*** Begin section ***

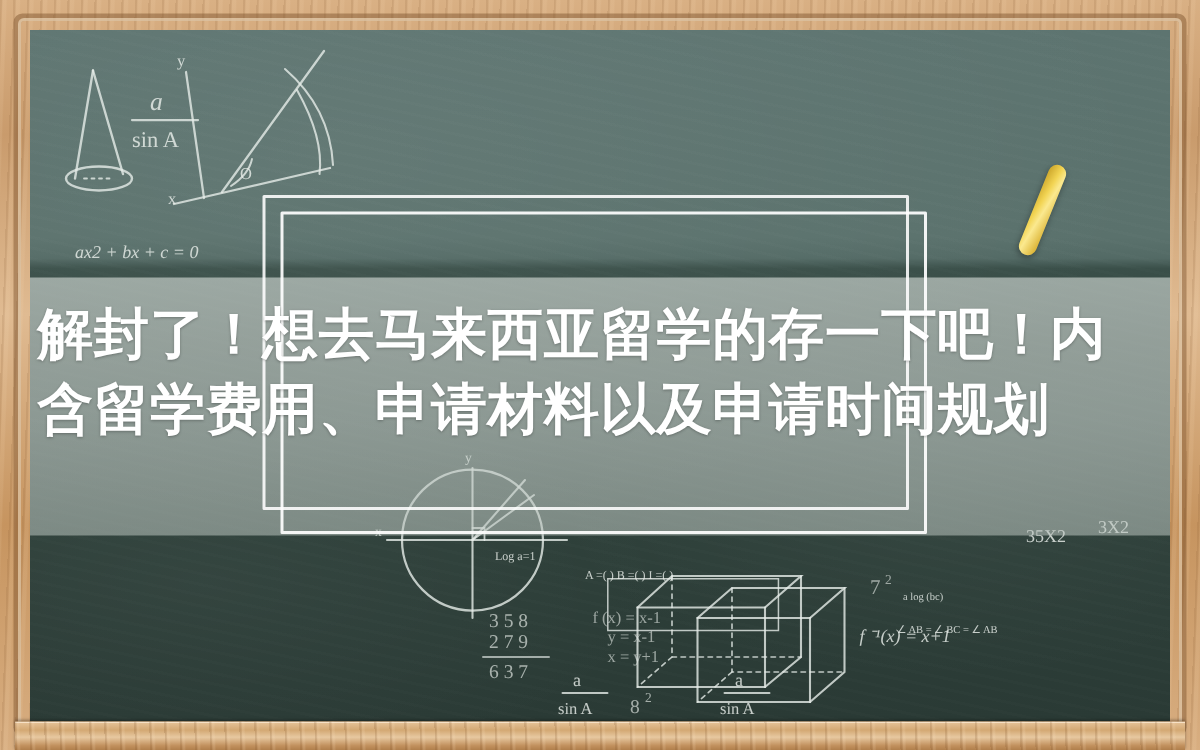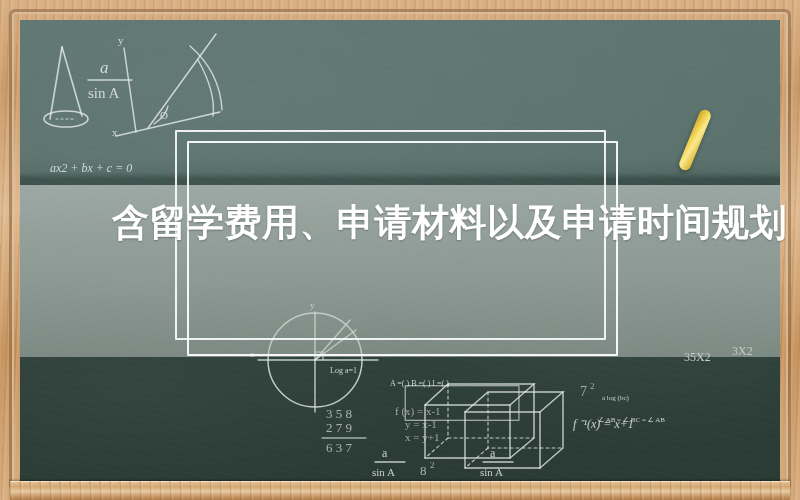--- a/index.html
+++ b/index.html
@@ -239,6 +239,7 @@
   </div>
 
   <div class="headline">
+    <span>解封了！想去马来西亚留学的存一下吧！内</span>
     <span class="l2">含留学费用、申请材料以及申请时间规划</span>
   </div>
 

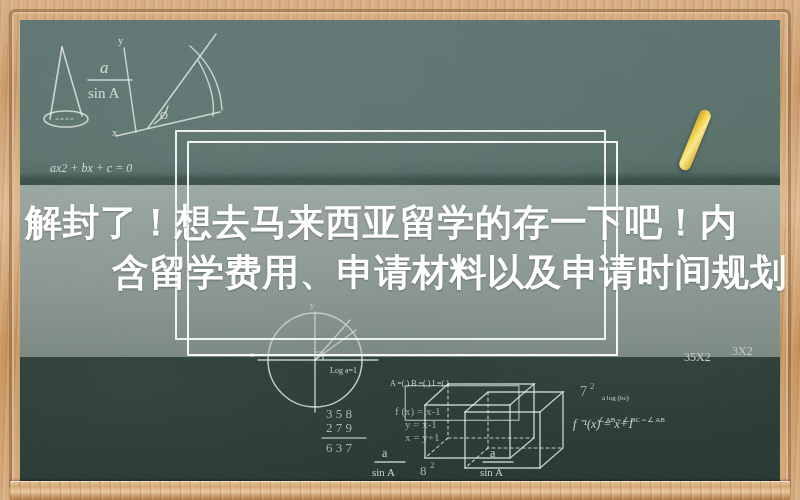--- a/index.html
+++ b/index.html
@@ -89,7 +89,7 @@
     text-shadow:0 1px 2px rgba(0,0,0,.28);
     white-space:nowrap;
   }
-  .headline .l2{display:block;text-align:right;}
+  .headline .l2{display:block;}
 
   
   .chalk-stick{position:absolute;border-radius:6px;}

*** End section ***

WORK TO BE COMPLETED
From the "text-shadow:0 1px 2px rgba(0,0,0,.28);" line to the close of the listing, restate each line word for word.

YOUR SOLUTION
     text-shadow:0 1px 2px rgba(0,0,0,.28);
     white-space:nowrap;
   }
-  .headline .l2{display:block;text-align:right;}
+  .headline .l2{display:block;}
 
   
   .chalk-stick{position:absolute;border-radius:6px;}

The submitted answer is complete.